A Ceph cluster may have zero or more CephFS file systems. Each CephFS has a human readable name (set at creation time with fs new
) and an integer ID. The ID is called the file system cluster ID, or FSCID.
Each CephFS file system has a number of ranks, numbered beginning with zero. By default there is one rank per file system. A rank may be thought of as a metadata shard. Management of ranks is described in /cephfs/multimds
.
Each CephFS ceph-mds
daemon starts without a rank. It may be assigned one by the cluster's monitors. A daemon may only hold one rank at a time, and only give up a rank when the ceph-mds
process stops.
If a rank is not associated with any daemon, that rank is considered failed
. Once a rank is assigned to a daemon, the rank is considered up
.
Each ceph-mds
daemon has a name that is assigned statically by the administrator when the daemon is first configured. Each daemon's name is typically that of the hostname where the process runs.
A ceph-mds
daemon may be assigned to a specific file system by setting its mds_join_fs
configuration option to the file system's name
.
When a ceph-mds
daemon starts, it is also assigned an integer GID
, which is unique to this current daemon's process. In other words, when a ceph-mds
daemon is restarted, it runs as a new process and is assigned a new GID
that is different from that of the previous process.
Most administrative commands that refer to a ceph-mds
daemon (MDS) accept a flexible argument format that may specify a rank
, a GID
or a name
.
Where a rank
is used, it may optionally be qualified by a leading file system name
or GID
. If a daemon is a standby (i.e. it is not currently assigned a rank
), then it may only be referred to by GID
or name
.
For example, say we have an MDS daemon with name
'myhost' and GID
5446, and which is assigned rank
0 for the file system 'myfs' with FSCID
3. Any of the following are suitable forms of the fail
command:
ceph mds fail 5446 # GID
ceph mds fail myhost # Daemon name
ceph mds fail 0 # Unqualified rank
ceph mds fail 3:0 # FSCID and rank
ceph mds fail myfs:0 # File System name and rank
If an MDS daemon stops communicating with the cluster's monitors, the monitors will wait mds_beacon_grace
seconds (default 15) before marking the daemon as laggy. If a standby MDS is available, the monitor will immediately replace the laggy daemon.

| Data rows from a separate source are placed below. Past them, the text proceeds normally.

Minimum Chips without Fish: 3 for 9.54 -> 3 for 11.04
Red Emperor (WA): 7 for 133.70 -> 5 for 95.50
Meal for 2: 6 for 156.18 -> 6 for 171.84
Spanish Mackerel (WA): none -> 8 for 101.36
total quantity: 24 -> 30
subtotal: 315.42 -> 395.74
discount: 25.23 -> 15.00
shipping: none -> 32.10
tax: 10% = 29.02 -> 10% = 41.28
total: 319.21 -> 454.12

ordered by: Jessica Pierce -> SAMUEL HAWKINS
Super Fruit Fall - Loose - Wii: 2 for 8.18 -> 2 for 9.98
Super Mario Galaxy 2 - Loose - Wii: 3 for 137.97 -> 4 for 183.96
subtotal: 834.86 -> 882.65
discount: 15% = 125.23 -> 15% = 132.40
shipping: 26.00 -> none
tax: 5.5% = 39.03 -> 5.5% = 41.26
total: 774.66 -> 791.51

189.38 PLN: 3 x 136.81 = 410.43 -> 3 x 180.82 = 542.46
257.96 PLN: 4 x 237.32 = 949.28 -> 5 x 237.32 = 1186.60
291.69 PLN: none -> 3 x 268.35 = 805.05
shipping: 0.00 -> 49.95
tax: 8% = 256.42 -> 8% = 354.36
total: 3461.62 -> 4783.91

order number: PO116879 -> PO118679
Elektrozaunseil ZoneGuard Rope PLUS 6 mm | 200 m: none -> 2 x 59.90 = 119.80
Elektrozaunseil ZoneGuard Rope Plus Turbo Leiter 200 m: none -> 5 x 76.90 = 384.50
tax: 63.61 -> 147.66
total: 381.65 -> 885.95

Each file system may specify a minimum number of standby daemons in order to be considered healthy. This number includes daemons in the standby-replay
state waiting for a rank
to fail. Note that a standby-replay
daemon will not be assigned to take over a failure for another rank
or a failure in a different CephFS file system). The pool of standby daemons not in replay
counts towards any file system count. Each file system may set the desired number of standby daemons by:
ceph fs set <fs name> standby_count_wanted <count>
Setting count
to 0 will disable the health check.
Each CephFS file system may be configured to add standby-replay
daemons. These standby daemons follow the active MDS's metadata journal in order to reduce failover time in the event that the active MDS becomes unavailable. Each active MDS may have only one standby-replay
daemon following it.
Configuration of standby-replay
on a file system is done using the below:
ceph fs set <fs name> allow_standby_replay <bool>
Once set, the monitors will assign available standby daemons to follow the active MDSs in that file system.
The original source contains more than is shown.